All disclosures herein with respect to any Reporting Person are made only by such Reporting Person. Any disclosures herein with respect to persons other than the Reporting Persons are made on information and belief after making inquiry to the appropriate party.
Anadarko owns 100% of Anadarko Holding Company (“AHC”), owns, directly and indirectly, 100% of the common stock of WGR and Kerr-McGee Corporation, a Delaware corporation (“KMG”), and indirectly owns 100% of the outstanding membership interests in Anadarko Consolidated Holdings LLC, a Delaware limited liability company (“ACH”). WGR is the sole member of AMH, which is the sole member of WGRAH. KMG and AHC together own 100% of the common stock KWC. ACH is the sole member of AE&P. Accordingly, the Reporting Persons are hereby filing a joint Schedule 13D.

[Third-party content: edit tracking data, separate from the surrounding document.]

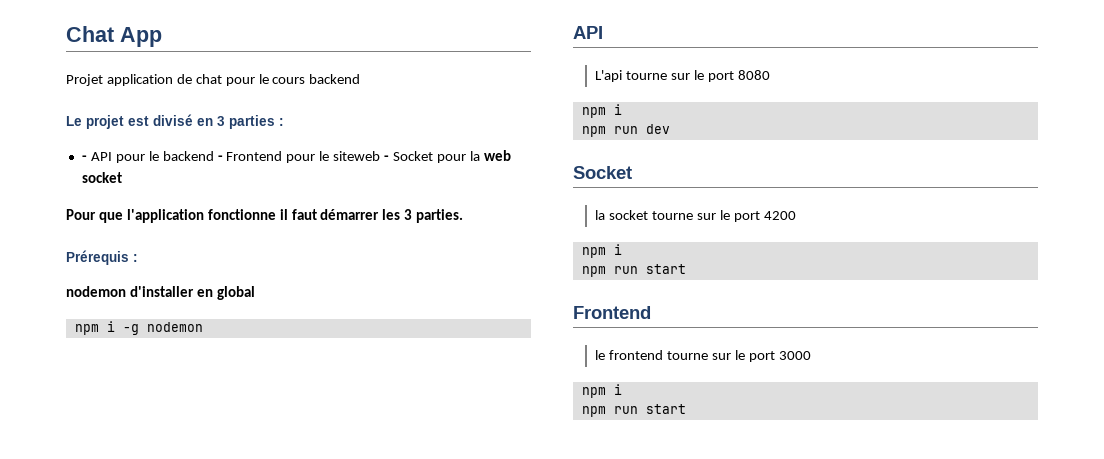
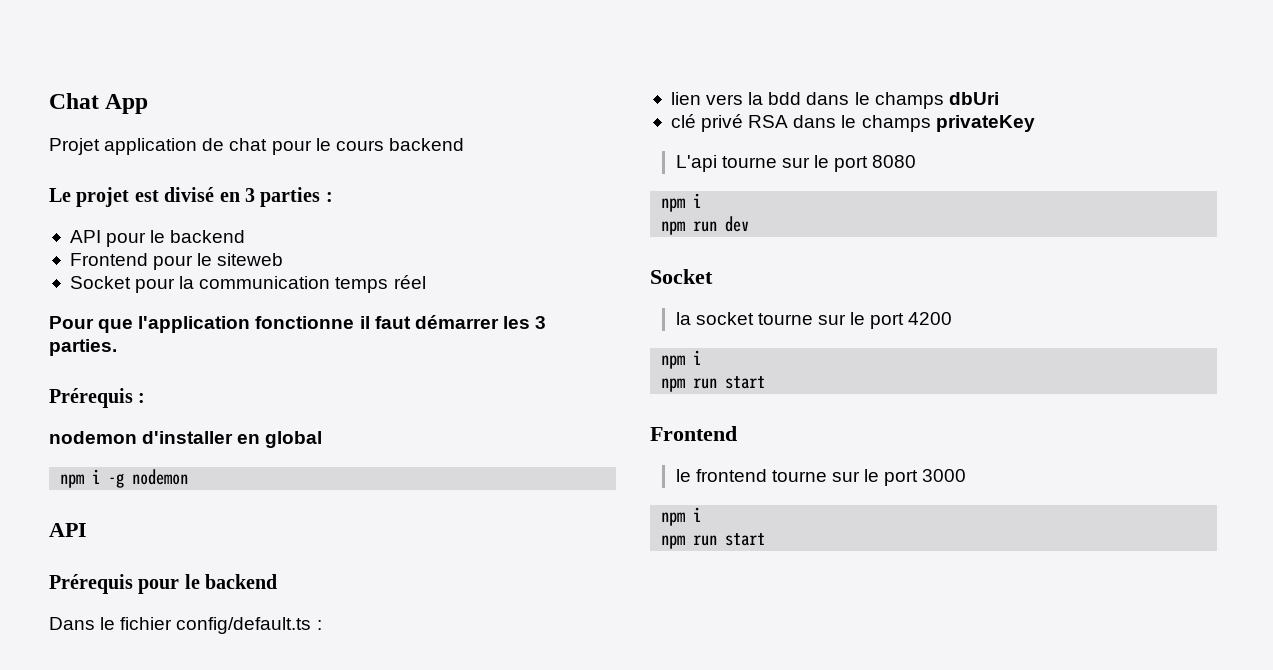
- - API pour le backend - Frontend pour le siteweb - Socket pour la web socket
+ API pour le backend
+ Frontend pour le siteweb
+ Socket pour la communication temps réel
+ Prérequis pour le backend
+ Dans le fichier config/default.ts :
+ lien vers la bdd dans le champs dbUri
+ clé privé RSA dans le champs privateKey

(b)     The business address of each of the Reporting Persons is 1201 Lake Robbins Drive, The Woodlands, Texas 77380-1046.

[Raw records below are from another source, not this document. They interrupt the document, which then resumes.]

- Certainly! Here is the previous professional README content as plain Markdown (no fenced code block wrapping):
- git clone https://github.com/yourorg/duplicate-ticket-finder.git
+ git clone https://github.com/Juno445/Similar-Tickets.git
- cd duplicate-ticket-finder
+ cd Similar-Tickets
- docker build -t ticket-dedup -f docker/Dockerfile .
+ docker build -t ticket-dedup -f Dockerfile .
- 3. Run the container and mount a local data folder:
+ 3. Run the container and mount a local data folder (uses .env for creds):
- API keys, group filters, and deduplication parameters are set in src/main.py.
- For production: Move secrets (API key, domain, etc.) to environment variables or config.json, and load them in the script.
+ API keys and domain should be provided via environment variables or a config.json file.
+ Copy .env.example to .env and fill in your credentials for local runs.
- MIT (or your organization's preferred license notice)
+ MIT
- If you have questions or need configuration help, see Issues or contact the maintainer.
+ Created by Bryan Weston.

(c)     The principal business of Anadarko is to engage in the exploration, development, production, gathering, processing and marketing of natural gas, crude oil, condensate and natural gas liquids. The principal business of WGR is to engage in certain upstream and midstream activities as a wholly owned subsidiary of Anadarko, and to hold partnership interests in the Issuer and membership interests in Western Midstream Holdings, LLC, the general partner of the Issuer (the “General Partner”). The principal business of AMH is to hold ownership interests in its various subsidiaries, including WGRAH. The principal business of WGRAH is to hold partnership interests in the Issuer and Western Midstream Operating, LP (the “Operating Partnership”). KWC’s principal business is to engage in exploration and production activities and to hold common units in the Issuer. AE&P’s principal business is to engage in exploration and production activities and to hold common units in the Issuer.


8


(d) - (e)     During the past five years, none of the Reporting Persons has (i) been convicted in a criminal proceeding (excluding traffic violations or similar misdemeanors) nor (ii) been a party to a civil proceeding of a judicial or administrative body of competent jurisdiction and, as a result of such proceeding, was or is subject to a judgment, decree or final order enjoining future violations of, or prohibiting or mandating activities subject to, federal or state securities laws or finding any violation with respect to such laws.

(f)     Not applicable.
    
In accordance with the provisions of General Instruction C to Schedule 13D, information concerning the general partners, executive officers, board of directors and each person controlling the Reporting Persons, as applicable (collectively, the “Listed Persons”), required by Item 2 of Schedule 13D is provided on Schedule I and is incorporated by reference herein. To the Reporting Persons’ knowledge, none of the persons listed on Schedule I as a director or executive officer of Anadarko, WGR, AMH, WGRAH, KWC or AE&P has been, during the last five years, (i) convicted in a criminal proceeding (excluding traffic violations or similar misdemeanors), or (ii) a party to a civil proceeding of a judicial or administrative body of competent jurisdiction and as a result of such proceeding was or is subject to a judgment, decree or final order enjoining future violations of, or prohibiting or mandating activities subject to, federal or state securities laws or finding any violation with respect to such laws.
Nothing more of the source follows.